I am performing point addition on secp256k1 curve using Openssl library. To improve it's execution speed, i am checking for bottlenecks. Check out the below code.
#include <openssl/ec.h>
#include <openssl/obj_mac.h>
#include <openssl/bn.h>
int main()
{
EC_GROUP* group = EC_GROUP_new_by_curve_name(NID_secp256k1);
EC_POINT* point1 = EC_POINT_new(group);
EC_POINT* point2 = EC_POINT_new(group);
BIGNUM* x1 = BN_new();
BIGNUM* y1 = BN_new();
BIGNUM* x2 = BN_new();
BIGNUM* y2 = BN_new();
BN_hex2bn(&x1, "30f267a3b61884ad2dcfd1ede1f2c02447fb7ee497086f5b4614f1d1eacfabe7");
BN_hex2bn(&y1, "9c1ed1d84d6074a4b742c148437147adb2544b583302d1fdace5d911e8247980");
EC_POINT_set_affine_coordinates_GFp(group, point1, x1, y1, NULL);
BN_hex2bn(&x2, "79be667ef9dcbbac55a06295ce870b07029bfcdb2dce28d959f2815b16f81798");
BN_hex2bn(&y2, "483ada7726a3c4655da4fbfc0e1108a8fd17b448a68554199c47d08ffb10d4b8");
EC_POINT_set_affine_coordinates_GFp(group, point2, x2, y2, NULL);
for(int x = 0; x < 0xffffff; x++)
{
EC_POINT_add(group, point1, point1, point2, NULL);
}
// Print point1 here
EC_POINT_free(point1);
EC_POINT_free(point2);
BN_free(x1);
BN_free(y1);
BN_free(x2);
BN_free(y2);
return 0;
}
The run time for this section of code is 13.5s.
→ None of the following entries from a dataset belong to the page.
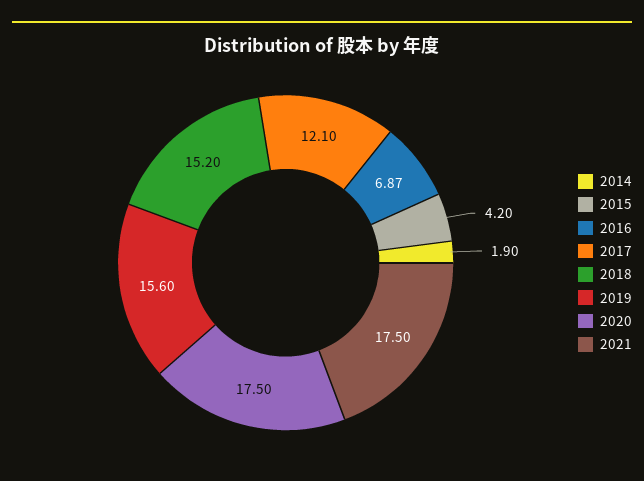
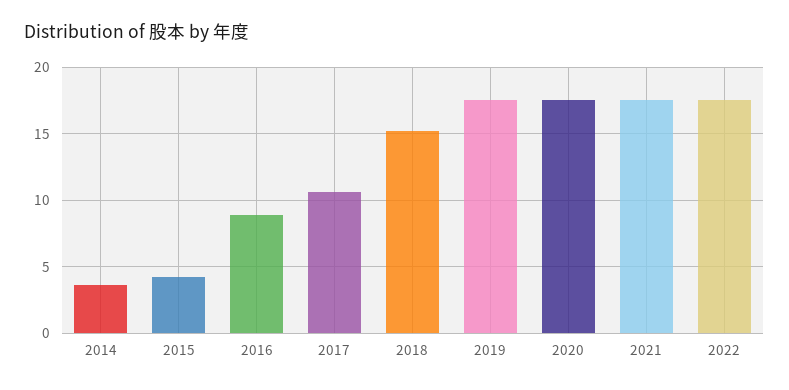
2014: 1.9 -> 3.5
2016: 6.87 -> 9
2017: 12.1 -> 10.5
2019: 15.6 -> 17.5
2022: none -> 17.5

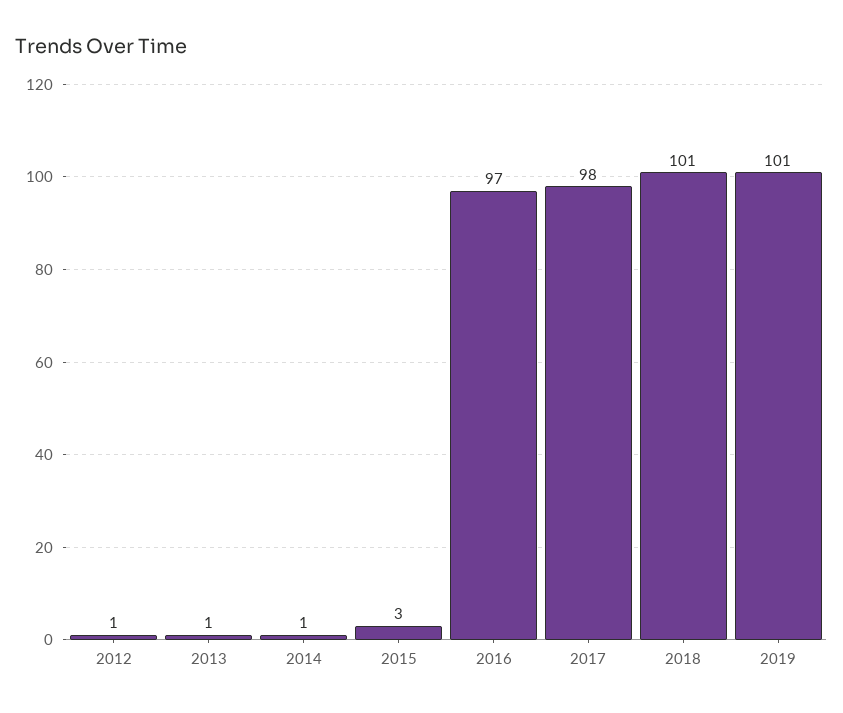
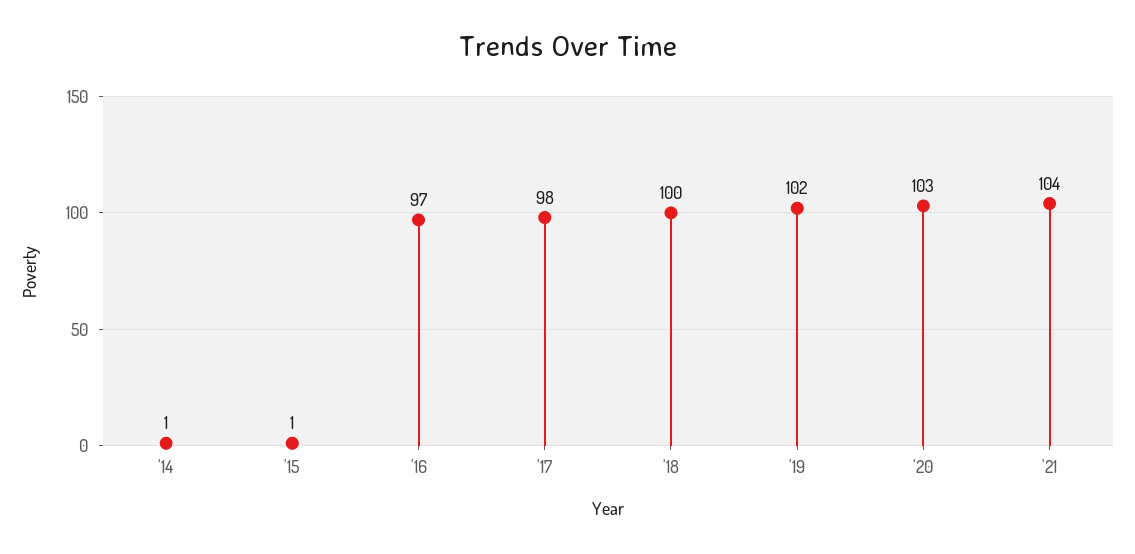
2012: 1 -> none
2013: 1 -> none
2015: 3 -> 1
2018: 101 -> 100
2019: 101 -> 102
'20: none -> 103
'21: none -> 104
Now, the purpose of this exercise is to play around with point coordinates each time. So, i added EC_POINT_get_affine_coordinates_GFp(group, point1, x1, y1, NULL);
inside the loop.
for(int x = 0; x < 0xffffff; x++)
{
EC_POINT_add(group, point1, point1, point2, NULL);
EC_POINT_get_affine_coordinates_GFp(group, point1, x1, y1, NULL);
}
Now, the time taken for this is >200s. I don't understand how retrieving the point coordinates(which is already calculated) is the bottleneck instead of point addition which is complex enough(it involves mod inversions, additions, squares, etc). What am i not understanding here?
To anyone thinking that its just caching, I am printing point1 and also changing values constantly to prevent that.
The 13.5s is actually practically possible as my code for point addition using GMP library takes around 32s for 0xffffff iterations.